DIG / Le Gabon vient d’annoncer la création imminente d’une centrale numérique de données dédiée à la traçabilité du bois : un outil technologique majeur pour reprendre le contrôle total d’un secteur vital pour l’économie nationale.
Si le bois gabonais s’exporte massivement, les chiffres, eux, ont parfois du mal à s’aligner.

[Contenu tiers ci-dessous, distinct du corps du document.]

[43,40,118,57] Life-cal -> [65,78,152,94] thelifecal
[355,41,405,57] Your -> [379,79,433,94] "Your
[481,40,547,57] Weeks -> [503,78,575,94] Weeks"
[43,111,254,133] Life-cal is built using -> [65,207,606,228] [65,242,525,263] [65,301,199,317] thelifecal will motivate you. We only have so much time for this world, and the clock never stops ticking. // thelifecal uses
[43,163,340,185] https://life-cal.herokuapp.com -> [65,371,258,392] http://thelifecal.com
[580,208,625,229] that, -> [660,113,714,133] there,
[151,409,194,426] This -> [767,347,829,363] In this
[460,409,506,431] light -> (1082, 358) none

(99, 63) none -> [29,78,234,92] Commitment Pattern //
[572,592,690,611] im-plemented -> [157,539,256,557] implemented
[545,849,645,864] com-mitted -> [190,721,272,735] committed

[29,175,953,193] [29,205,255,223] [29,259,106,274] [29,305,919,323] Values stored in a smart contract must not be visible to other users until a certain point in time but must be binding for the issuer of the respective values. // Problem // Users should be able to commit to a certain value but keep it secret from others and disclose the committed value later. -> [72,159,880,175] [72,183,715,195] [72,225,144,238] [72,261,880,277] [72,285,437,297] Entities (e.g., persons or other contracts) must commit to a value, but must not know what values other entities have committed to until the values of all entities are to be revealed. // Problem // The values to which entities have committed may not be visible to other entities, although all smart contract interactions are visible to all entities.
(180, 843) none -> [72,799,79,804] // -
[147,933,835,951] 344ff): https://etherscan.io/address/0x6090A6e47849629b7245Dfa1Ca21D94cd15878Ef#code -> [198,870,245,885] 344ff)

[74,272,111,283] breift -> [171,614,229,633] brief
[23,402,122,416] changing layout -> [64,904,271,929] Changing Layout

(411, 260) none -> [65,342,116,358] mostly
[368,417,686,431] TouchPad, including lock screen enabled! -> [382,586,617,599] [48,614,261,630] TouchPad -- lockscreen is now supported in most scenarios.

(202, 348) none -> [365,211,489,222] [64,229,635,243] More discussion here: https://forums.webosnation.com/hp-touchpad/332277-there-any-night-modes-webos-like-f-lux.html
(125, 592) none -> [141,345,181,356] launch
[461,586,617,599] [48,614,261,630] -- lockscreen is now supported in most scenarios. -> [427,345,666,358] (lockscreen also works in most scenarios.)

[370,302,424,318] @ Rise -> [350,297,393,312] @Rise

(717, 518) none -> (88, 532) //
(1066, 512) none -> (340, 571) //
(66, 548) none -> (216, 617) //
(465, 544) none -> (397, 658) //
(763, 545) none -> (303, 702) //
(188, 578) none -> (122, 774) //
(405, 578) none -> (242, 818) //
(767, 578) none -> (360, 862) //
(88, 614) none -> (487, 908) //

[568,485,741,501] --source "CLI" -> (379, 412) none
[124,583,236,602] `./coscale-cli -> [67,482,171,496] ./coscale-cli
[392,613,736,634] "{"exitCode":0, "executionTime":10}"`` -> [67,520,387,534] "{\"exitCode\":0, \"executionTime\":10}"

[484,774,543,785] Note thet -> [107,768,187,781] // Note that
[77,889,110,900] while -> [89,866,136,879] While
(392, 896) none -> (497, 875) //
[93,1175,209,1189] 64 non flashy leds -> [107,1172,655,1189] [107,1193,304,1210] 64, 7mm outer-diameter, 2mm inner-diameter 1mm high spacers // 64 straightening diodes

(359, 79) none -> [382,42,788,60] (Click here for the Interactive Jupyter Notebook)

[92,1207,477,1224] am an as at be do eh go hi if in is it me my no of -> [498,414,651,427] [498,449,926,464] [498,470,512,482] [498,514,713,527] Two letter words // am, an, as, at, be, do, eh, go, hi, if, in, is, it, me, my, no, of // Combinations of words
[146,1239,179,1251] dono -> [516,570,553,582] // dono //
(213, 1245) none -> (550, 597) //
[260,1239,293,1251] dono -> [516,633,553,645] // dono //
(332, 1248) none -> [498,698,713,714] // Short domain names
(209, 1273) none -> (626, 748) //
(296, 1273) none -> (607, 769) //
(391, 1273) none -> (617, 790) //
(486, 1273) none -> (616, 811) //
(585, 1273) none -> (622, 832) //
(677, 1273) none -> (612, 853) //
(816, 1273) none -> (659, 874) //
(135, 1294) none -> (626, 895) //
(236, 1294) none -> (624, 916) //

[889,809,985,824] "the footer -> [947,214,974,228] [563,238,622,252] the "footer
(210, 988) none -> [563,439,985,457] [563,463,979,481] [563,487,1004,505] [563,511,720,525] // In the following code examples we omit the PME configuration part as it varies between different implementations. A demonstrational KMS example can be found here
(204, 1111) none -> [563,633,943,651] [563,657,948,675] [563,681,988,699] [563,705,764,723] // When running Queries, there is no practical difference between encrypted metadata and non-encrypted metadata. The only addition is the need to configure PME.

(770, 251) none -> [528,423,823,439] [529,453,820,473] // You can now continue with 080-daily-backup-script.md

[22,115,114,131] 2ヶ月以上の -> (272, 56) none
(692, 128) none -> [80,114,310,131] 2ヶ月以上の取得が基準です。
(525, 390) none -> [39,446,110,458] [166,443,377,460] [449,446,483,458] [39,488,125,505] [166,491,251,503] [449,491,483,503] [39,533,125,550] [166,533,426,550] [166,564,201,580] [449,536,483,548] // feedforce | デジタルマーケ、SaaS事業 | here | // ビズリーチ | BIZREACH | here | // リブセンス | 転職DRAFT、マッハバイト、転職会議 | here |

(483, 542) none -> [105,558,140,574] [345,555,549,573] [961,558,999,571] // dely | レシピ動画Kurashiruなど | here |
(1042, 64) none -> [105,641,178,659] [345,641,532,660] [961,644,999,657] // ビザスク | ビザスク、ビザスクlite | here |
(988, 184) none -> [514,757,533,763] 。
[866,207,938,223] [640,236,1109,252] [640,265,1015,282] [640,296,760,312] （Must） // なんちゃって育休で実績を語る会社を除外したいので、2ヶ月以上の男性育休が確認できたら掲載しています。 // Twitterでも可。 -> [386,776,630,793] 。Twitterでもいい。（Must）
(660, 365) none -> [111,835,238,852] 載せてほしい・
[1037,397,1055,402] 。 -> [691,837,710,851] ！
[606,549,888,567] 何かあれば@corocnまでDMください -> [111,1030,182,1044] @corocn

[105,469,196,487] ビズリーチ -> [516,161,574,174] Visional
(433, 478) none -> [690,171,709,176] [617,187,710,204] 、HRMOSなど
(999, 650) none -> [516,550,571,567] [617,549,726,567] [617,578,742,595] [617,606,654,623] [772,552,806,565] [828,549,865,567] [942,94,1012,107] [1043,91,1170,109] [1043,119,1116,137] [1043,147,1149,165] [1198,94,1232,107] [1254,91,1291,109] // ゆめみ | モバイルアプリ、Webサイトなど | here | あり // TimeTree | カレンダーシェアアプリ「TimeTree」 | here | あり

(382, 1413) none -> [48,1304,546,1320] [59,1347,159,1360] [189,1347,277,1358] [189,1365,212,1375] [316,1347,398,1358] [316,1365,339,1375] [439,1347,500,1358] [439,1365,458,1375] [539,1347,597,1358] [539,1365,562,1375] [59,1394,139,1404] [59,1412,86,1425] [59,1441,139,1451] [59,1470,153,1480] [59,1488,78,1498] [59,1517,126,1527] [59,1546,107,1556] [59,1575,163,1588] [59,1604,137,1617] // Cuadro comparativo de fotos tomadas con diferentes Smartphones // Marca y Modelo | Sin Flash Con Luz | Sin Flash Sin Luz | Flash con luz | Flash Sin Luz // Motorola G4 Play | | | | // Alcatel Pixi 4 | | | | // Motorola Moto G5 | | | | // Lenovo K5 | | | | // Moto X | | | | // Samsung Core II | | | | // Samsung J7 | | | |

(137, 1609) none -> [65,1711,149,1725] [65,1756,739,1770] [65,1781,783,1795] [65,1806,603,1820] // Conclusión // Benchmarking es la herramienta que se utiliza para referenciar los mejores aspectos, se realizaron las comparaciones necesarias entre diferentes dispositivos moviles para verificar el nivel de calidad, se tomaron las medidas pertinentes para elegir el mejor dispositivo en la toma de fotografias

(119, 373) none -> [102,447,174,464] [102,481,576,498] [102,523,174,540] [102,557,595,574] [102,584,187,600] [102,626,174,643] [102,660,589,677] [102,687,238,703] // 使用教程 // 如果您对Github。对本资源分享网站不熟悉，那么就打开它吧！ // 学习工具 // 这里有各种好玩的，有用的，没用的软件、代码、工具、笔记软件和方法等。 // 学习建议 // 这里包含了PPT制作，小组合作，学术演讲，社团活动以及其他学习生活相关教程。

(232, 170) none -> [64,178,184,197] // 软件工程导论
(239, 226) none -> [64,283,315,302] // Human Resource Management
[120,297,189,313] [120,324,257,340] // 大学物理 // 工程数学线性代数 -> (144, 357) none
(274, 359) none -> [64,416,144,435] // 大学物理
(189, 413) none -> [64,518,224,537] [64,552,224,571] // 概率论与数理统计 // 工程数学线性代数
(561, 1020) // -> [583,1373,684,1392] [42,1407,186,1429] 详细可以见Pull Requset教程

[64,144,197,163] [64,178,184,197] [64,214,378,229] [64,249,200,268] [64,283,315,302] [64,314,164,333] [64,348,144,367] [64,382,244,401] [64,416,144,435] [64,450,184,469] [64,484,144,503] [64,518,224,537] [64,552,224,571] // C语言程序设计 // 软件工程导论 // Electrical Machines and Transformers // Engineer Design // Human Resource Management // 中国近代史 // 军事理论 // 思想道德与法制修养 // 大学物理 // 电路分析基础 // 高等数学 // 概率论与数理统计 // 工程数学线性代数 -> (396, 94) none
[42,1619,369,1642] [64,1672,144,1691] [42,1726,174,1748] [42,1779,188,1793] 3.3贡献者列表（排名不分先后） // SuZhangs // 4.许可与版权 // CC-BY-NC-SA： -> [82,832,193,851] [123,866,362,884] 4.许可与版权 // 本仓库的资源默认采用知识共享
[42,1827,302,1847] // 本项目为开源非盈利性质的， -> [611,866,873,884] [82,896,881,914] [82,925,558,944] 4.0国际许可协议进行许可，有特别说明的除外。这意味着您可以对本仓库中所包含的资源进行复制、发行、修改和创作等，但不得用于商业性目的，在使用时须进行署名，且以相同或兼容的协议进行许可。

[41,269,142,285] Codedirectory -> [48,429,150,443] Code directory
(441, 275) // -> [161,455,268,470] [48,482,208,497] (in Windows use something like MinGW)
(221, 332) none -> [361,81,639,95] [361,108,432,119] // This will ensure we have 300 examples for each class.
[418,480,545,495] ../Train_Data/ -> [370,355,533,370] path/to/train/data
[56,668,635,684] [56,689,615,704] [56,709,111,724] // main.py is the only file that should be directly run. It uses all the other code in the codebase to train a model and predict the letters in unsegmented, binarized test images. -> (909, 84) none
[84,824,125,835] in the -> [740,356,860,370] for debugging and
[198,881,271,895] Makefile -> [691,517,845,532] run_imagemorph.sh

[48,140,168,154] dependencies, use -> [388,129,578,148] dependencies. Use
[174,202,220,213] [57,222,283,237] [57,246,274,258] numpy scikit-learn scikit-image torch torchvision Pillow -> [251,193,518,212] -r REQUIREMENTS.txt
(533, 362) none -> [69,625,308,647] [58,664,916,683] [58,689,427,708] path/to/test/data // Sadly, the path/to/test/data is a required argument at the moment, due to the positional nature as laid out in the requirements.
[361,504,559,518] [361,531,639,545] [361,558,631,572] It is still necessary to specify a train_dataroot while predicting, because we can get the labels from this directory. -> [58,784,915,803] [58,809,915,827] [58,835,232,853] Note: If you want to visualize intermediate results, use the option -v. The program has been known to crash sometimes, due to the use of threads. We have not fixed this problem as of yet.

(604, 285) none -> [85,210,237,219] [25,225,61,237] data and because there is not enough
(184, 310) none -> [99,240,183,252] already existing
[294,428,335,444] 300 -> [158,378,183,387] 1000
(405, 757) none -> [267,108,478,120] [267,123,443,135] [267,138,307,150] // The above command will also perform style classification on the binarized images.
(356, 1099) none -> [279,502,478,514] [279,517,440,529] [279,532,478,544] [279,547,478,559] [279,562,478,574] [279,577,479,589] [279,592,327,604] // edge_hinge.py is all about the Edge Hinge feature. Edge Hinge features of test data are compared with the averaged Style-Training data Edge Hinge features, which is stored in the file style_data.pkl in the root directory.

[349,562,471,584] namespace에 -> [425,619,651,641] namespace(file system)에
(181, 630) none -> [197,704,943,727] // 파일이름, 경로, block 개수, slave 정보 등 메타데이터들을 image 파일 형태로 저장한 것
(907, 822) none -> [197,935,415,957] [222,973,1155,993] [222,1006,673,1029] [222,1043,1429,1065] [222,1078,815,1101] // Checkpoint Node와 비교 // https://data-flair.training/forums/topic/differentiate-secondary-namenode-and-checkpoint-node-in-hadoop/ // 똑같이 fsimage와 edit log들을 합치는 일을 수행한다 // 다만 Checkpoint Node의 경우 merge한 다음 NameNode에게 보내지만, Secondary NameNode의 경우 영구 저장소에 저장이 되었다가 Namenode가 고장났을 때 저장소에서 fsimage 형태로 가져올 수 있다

Jusqu’à présent, les autorités devaient souvent se contenter des simples déclarations des entreprises forestières, naviguant à vue avec des données incomplètes.
Du parc forestier jusqu’au port d’exportation
Pour pallier ce manque de fiabilité, le gouvernement a décidé de frapper fort en centralisant l’information.
La future centrale numérique de données aura pour mission de croiser et de sécuriser les informations à chaque étape de la chaîne de valeur : de l’abattage de la bille de bois (avec un système de géolocalisation de la coupe), à son passage en scierie, jusqu’à son transport et son exportation navale.
L’objectif est clair : traquer la coupe illégale, sécuriser les recettes de l’État et garantir la transparence des circuits commerciaux.
Un enjeu économique gigantesque
Cette révolution numérique n’est pas qu’une simple mise à jour administrative, c’est une question de souveraineté économique. Il faut rappeler que l’industrie du bois est le deuxième produit d’exportation du Gabon derrière le pétrole.
Elle représente à elle seule environ 15 % des exportations totales, plus de 60 % du PIB hors hydrocarbures et fait vivre plus de 18 000 familles grâce aux emplois directs.